[Data entries]
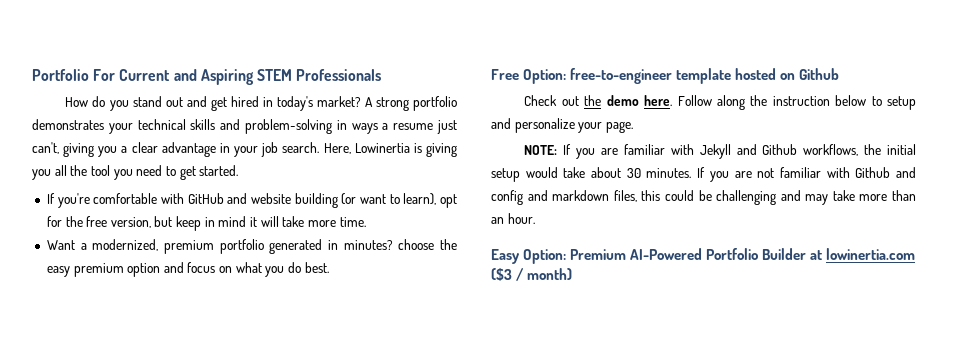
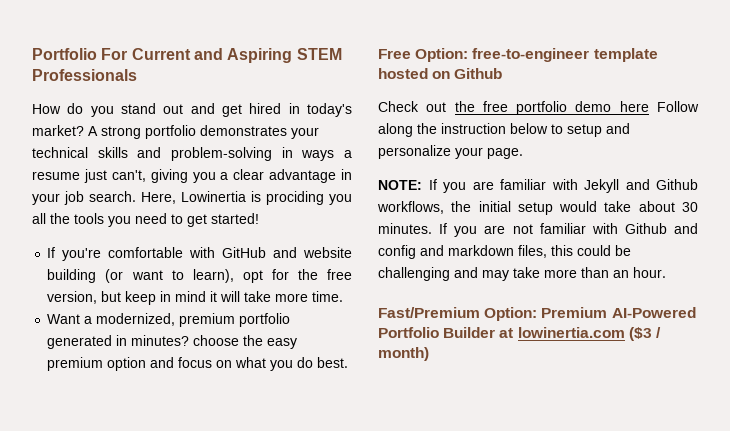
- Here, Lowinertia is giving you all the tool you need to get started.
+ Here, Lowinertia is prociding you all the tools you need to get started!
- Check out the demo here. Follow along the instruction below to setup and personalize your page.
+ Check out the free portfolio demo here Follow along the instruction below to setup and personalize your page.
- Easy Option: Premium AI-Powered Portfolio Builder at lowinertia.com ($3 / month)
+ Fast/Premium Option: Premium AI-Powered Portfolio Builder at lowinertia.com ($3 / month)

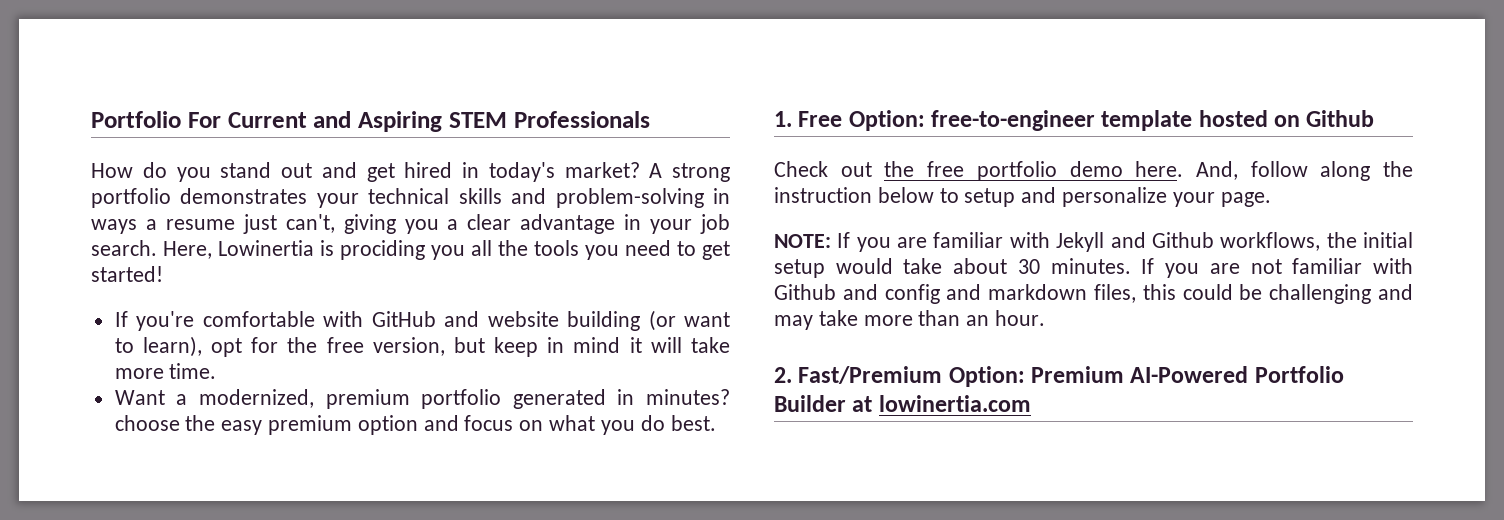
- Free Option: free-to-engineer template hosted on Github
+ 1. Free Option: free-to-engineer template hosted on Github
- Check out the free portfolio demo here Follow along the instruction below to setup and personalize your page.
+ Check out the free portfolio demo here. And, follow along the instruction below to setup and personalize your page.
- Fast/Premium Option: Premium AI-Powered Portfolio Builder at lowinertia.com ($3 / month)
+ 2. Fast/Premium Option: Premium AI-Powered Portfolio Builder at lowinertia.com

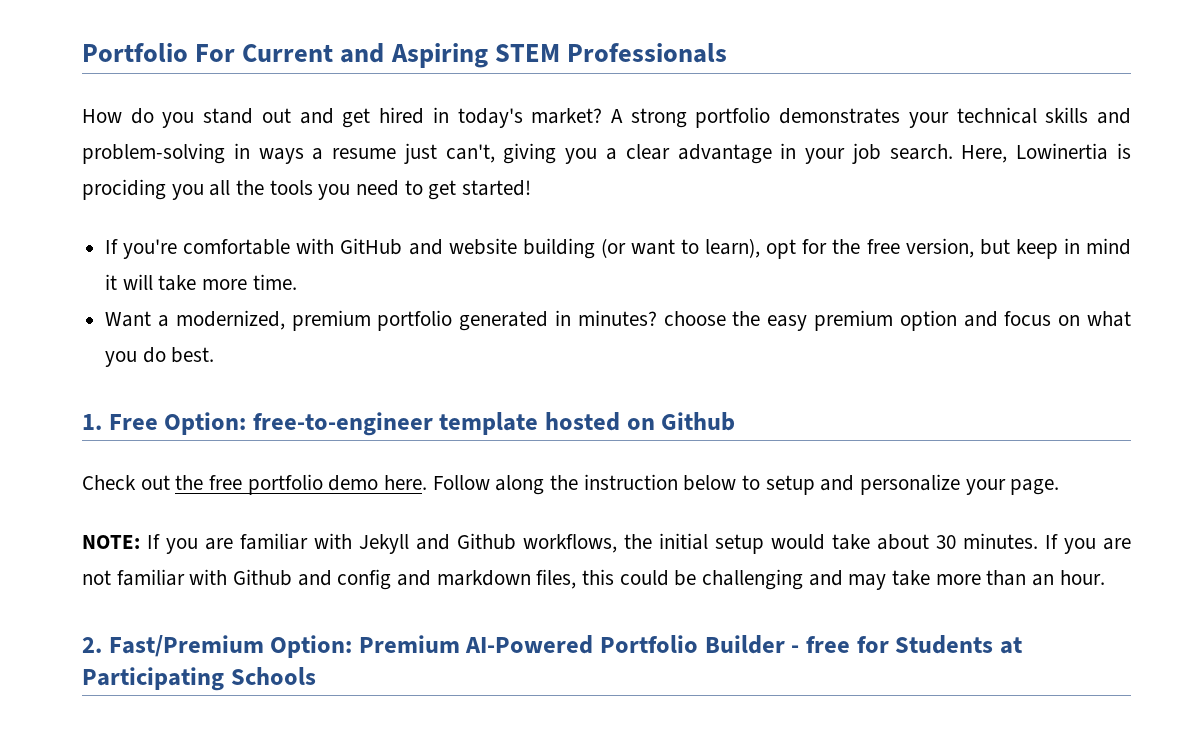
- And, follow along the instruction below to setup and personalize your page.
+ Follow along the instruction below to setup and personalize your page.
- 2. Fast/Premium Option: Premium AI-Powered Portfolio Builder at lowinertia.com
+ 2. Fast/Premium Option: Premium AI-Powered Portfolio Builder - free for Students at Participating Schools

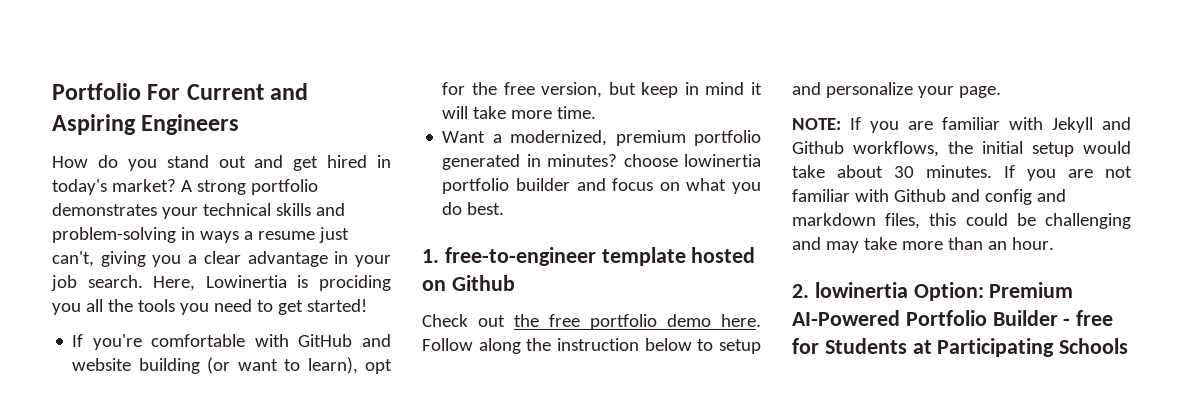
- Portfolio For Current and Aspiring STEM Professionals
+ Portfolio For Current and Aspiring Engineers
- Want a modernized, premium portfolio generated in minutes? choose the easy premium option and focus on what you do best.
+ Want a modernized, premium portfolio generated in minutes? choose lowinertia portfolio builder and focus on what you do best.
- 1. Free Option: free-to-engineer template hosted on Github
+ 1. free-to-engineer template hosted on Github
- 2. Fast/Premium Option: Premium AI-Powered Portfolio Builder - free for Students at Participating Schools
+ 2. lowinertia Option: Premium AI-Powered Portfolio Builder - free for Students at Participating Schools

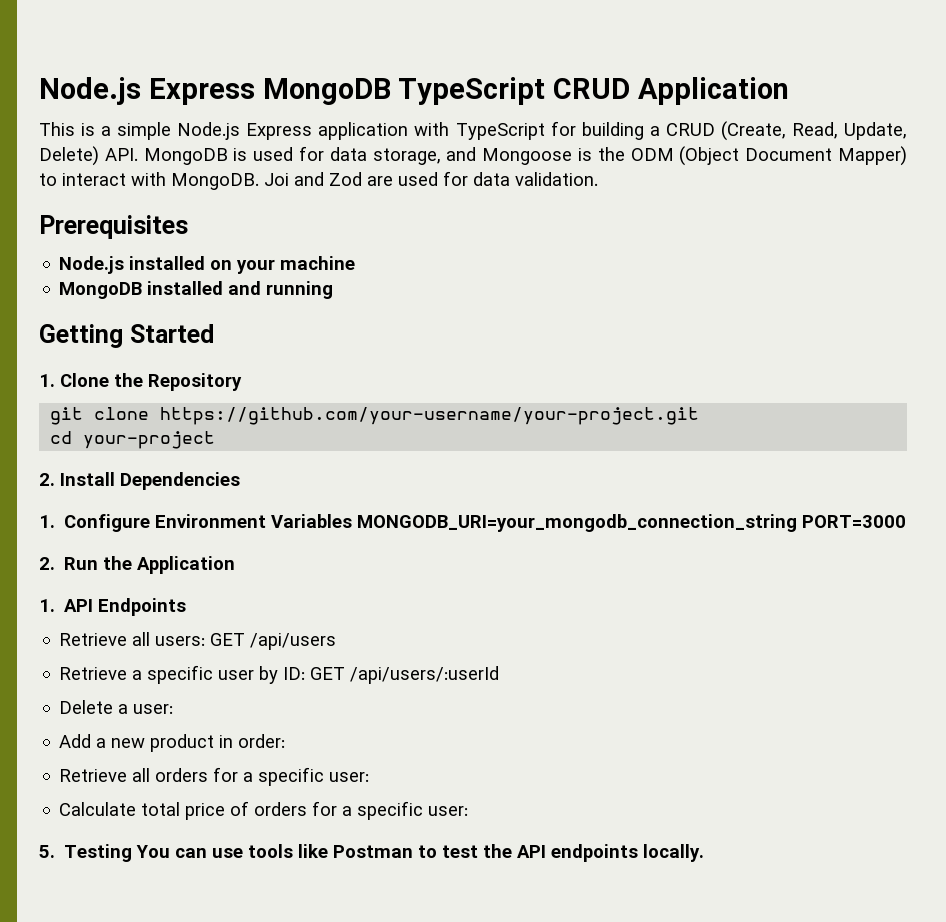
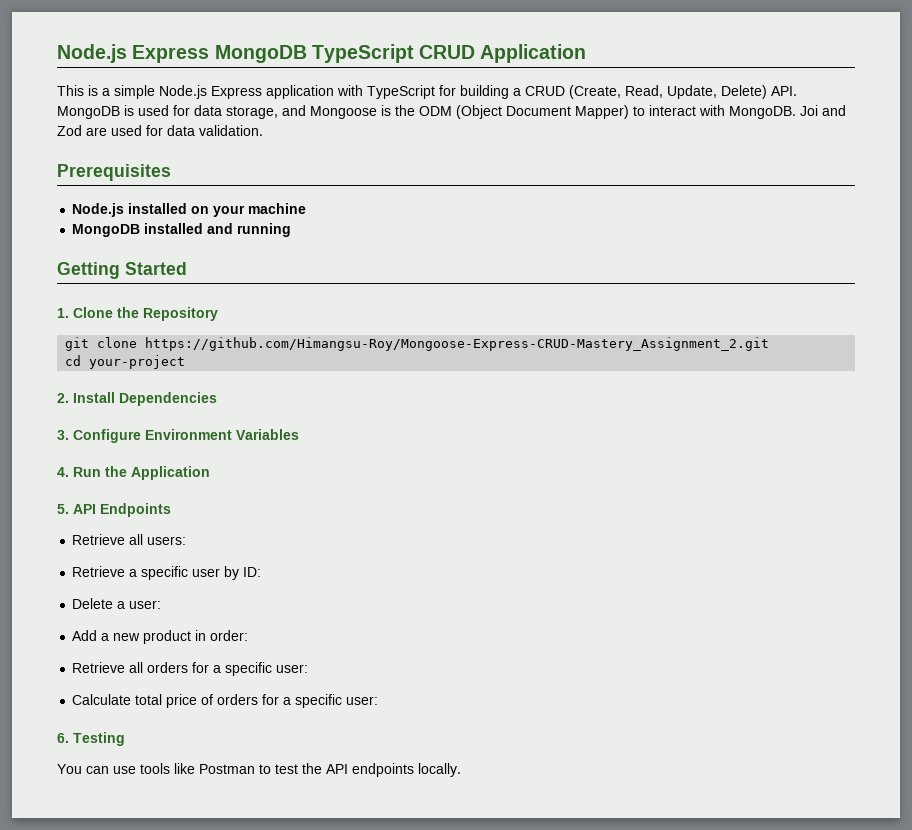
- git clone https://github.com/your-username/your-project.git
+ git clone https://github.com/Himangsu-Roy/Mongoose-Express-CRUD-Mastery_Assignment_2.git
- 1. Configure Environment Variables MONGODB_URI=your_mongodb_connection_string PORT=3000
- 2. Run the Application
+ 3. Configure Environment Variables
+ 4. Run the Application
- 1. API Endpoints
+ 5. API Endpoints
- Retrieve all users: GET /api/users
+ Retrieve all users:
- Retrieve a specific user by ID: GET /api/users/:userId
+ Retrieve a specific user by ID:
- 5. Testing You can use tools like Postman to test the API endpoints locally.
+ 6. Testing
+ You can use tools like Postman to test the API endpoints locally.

◆ WORK TO BE COMPLETED
All lines from the line with "- Want a modernized, premium" through the final line of the data, both included, are to be repeated exactly; no other lines and no pictures.

◆ RESULT OF THIS TASK
- Want a modernized, premium portfolio generated in minutes? choose the easy premium option and focus on what you do best.
+ Want a modernized, premium portfolio generated in minutes? choose lowinertia portfolio builder and focus on what you do best.
- 1. Free Option: free-to-engineer template hosted on Github
+ 1. free-to-engineer template hosted on Github
- 2. Fast/Premium Option: Premium AI-Powered Portfolio Builder - free for Students at Participating Schools
+ 2. lowinertia Option: Premium AI-Powered Portfolio Builder - free for Students at Participating Schools

- git clone https://github.com/your-username/your-project.git
+ git clone https://github.com/Himangsu-Roy/Mongoose-Express-CRUD-Mastery_Assignment_2.git
- 1. Configure Environment Variables MONGODB_URI=your_mongodb_connection_string PORT=3000
- 2. Run the Application
+ 3. Configure Environment Variables
+ 4. Run the Application
- 1. API Endpoints
+ 5. API Endpoints
- Retrieve all users: GET /api/users
+ Retrieve all users:
- Retrieve a specific user by ID: GET /api/users/:userId
+ Retrieve a specific user by ID:
- 5. Testing You can use tools like Postman to test the API endpoints locally.
+ 6. Testing
+ You can use tools like Postman to test the API endpoints locally.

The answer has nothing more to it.